▶ _TO DO_
Among the lines below, copy exactly those from the one with "Glock 17 Gen 3 Barrel: 2 for 99.98 -> none" through the one with "tax: 19% = 93.42 -> 19% = 93.31", counting both ends.
-- ENTRIES SHOWN follows --
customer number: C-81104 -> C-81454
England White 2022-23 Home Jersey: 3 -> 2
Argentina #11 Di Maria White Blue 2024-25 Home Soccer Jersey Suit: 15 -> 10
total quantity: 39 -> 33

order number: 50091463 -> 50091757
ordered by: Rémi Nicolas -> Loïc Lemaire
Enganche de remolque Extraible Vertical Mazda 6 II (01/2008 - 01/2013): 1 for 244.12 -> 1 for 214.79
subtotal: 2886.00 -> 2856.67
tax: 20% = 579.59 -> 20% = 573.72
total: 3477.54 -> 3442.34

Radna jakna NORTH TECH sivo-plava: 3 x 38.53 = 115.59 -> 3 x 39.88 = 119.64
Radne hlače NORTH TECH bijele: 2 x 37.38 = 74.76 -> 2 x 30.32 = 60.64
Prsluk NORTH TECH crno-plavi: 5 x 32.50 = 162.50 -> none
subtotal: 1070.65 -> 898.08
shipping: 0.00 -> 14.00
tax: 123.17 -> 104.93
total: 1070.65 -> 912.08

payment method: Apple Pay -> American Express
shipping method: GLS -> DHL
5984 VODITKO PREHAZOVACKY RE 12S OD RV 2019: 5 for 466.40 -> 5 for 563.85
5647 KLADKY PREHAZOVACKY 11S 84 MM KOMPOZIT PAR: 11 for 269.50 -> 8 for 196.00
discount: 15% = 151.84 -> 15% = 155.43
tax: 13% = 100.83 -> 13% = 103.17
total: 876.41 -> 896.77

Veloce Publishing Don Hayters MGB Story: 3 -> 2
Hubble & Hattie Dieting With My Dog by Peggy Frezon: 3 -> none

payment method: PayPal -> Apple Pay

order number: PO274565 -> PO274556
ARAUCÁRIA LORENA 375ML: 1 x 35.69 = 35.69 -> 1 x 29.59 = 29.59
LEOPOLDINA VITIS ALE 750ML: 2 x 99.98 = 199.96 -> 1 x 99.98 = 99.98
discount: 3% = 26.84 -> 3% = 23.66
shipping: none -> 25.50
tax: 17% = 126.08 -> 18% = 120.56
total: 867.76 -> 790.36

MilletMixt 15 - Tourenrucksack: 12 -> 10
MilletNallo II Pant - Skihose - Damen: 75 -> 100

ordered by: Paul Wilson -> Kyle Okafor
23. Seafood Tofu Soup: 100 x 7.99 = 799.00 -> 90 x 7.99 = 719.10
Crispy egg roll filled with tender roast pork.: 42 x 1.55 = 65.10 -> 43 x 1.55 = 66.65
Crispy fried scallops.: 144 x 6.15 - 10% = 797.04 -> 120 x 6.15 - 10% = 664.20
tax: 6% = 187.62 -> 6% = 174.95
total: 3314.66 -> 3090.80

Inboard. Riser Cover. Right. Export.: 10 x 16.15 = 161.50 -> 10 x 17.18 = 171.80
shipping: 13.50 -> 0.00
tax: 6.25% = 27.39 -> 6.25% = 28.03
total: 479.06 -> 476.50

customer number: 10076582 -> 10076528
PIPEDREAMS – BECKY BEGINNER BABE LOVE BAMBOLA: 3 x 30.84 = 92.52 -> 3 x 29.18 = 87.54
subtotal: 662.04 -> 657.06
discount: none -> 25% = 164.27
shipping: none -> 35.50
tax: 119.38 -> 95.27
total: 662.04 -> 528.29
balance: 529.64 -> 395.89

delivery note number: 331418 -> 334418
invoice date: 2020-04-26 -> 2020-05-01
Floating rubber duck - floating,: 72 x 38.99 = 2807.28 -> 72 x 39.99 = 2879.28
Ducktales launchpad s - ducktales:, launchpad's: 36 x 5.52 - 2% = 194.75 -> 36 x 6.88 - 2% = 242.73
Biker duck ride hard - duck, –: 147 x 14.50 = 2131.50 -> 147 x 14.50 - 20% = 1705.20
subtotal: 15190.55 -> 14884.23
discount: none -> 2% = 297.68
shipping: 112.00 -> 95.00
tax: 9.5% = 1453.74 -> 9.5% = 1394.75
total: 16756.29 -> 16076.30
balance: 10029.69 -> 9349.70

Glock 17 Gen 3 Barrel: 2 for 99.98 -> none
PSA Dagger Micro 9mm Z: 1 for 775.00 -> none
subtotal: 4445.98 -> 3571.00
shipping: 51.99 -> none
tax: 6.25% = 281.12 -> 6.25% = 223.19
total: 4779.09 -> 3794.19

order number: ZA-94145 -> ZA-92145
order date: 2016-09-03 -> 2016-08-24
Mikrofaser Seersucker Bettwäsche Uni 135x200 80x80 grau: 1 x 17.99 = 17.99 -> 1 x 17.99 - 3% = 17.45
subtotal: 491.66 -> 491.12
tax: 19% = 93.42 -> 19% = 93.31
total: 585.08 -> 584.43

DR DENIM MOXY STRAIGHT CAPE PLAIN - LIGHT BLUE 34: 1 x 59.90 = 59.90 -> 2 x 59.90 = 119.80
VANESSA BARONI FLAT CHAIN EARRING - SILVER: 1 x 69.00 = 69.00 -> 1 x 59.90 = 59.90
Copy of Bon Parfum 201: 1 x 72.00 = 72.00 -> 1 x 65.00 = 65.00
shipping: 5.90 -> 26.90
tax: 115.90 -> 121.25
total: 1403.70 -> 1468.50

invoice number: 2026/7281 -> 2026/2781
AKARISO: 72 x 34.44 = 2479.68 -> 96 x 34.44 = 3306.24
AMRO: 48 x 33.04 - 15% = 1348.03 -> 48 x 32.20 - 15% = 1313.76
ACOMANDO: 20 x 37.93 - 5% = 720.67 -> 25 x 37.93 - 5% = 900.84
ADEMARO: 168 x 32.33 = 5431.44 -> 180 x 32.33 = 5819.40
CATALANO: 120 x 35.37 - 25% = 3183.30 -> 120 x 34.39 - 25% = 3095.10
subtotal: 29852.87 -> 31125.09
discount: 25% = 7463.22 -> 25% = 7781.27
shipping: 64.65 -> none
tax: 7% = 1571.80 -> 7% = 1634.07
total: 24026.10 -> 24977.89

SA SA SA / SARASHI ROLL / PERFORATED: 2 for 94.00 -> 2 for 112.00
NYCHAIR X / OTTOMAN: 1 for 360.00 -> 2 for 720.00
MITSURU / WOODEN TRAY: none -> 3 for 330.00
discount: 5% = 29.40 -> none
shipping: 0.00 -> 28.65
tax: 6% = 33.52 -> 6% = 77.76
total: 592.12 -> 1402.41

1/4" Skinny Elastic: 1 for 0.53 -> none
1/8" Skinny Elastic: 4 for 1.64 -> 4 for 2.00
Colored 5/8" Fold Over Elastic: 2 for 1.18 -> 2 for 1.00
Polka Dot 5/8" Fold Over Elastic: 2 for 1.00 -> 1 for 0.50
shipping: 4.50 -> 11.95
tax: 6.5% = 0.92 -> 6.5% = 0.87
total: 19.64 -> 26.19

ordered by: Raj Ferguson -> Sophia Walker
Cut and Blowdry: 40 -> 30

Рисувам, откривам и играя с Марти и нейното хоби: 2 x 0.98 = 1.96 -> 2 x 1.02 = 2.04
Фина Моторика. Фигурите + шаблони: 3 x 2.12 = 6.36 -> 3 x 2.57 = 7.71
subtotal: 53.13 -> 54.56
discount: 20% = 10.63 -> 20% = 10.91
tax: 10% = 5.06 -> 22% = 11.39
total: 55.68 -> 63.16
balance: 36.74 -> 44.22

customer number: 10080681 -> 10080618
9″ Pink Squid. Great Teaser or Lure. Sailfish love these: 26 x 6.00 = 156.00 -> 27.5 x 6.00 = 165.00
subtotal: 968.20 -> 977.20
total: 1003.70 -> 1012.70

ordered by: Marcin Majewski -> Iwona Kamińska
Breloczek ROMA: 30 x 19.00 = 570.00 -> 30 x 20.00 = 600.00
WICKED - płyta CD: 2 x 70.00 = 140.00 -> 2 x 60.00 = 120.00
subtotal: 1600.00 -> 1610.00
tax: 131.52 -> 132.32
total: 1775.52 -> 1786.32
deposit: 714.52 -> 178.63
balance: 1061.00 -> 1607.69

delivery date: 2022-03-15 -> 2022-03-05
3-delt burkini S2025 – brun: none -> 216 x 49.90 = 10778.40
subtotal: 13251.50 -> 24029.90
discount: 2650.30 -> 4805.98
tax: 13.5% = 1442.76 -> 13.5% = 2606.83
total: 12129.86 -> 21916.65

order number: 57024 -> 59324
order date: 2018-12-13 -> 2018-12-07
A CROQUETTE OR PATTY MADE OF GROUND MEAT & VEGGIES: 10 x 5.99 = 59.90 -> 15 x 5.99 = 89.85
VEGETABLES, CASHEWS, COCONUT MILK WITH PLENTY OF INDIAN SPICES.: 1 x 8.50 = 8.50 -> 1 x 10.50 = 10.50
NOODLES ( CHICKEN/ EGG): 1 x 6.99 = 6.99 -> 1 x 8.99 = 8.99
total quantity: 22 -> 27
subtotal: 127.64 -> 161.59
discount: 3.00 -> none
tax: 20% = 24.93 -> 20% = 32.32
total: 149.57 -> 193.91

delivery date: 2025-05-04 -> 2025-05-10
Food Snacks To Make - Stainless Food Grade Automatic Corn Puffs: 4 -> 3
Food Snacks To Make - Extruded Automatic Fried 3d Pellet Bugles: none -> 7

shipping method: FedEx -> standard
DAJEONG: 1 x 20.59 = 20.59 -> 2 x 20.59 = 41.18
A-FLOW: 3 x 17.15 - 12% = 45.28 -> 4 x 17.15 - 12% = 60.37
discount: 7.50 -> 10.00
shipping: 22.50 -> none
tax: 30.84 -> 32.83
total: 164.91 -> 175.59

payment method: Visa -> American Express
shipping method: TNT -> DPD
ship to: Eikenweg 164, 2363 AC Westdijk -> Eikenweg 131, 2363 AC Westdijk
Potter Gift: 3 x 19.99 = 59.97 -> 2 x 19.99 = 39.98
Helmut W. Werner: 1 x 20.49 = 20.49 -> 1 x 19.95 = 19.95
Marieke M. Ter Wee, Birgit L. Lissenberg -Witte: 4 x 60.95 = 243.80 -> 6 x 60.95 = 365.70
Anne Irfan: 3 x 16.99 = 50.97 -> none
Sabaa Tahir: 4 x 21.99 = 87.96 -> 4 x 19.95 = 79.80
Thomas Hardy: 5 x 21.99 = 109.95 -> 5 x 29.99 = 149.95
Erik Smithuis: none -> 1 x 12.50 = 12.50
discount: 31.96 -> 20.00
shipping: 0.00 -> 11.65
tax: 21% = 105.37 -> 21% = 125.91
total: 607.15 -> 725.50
-- ENTRIES SHOWN concluded --
▶ _RESPONSE_
Glock 17 Gen 3 Barrel: 2 for 99.98 -> none
PSA Dagger Micro 9mm Z: 1 for 775.00 -> none
subtotal: 4445.98 -> 3571.00
shipping: 51.99 -> none
tax: 6.25% = 281.12 -> 6.25% = 223.19
total: 4779.09 -> 3794.19

order number: ZA-94145 -> ZA-92145
order date: 2016-09-03 -> 2016-08-24
Mikrofaser Seersucker Bettwäsche Uni 135x200 80x80 grau: 1 x 17.99 = 17.99 -> 1 x 17.99 - 3% = 17.45
subtotal: 491.66 -> 491.12
tax: 19% = 93.42 -> 19% = 93.31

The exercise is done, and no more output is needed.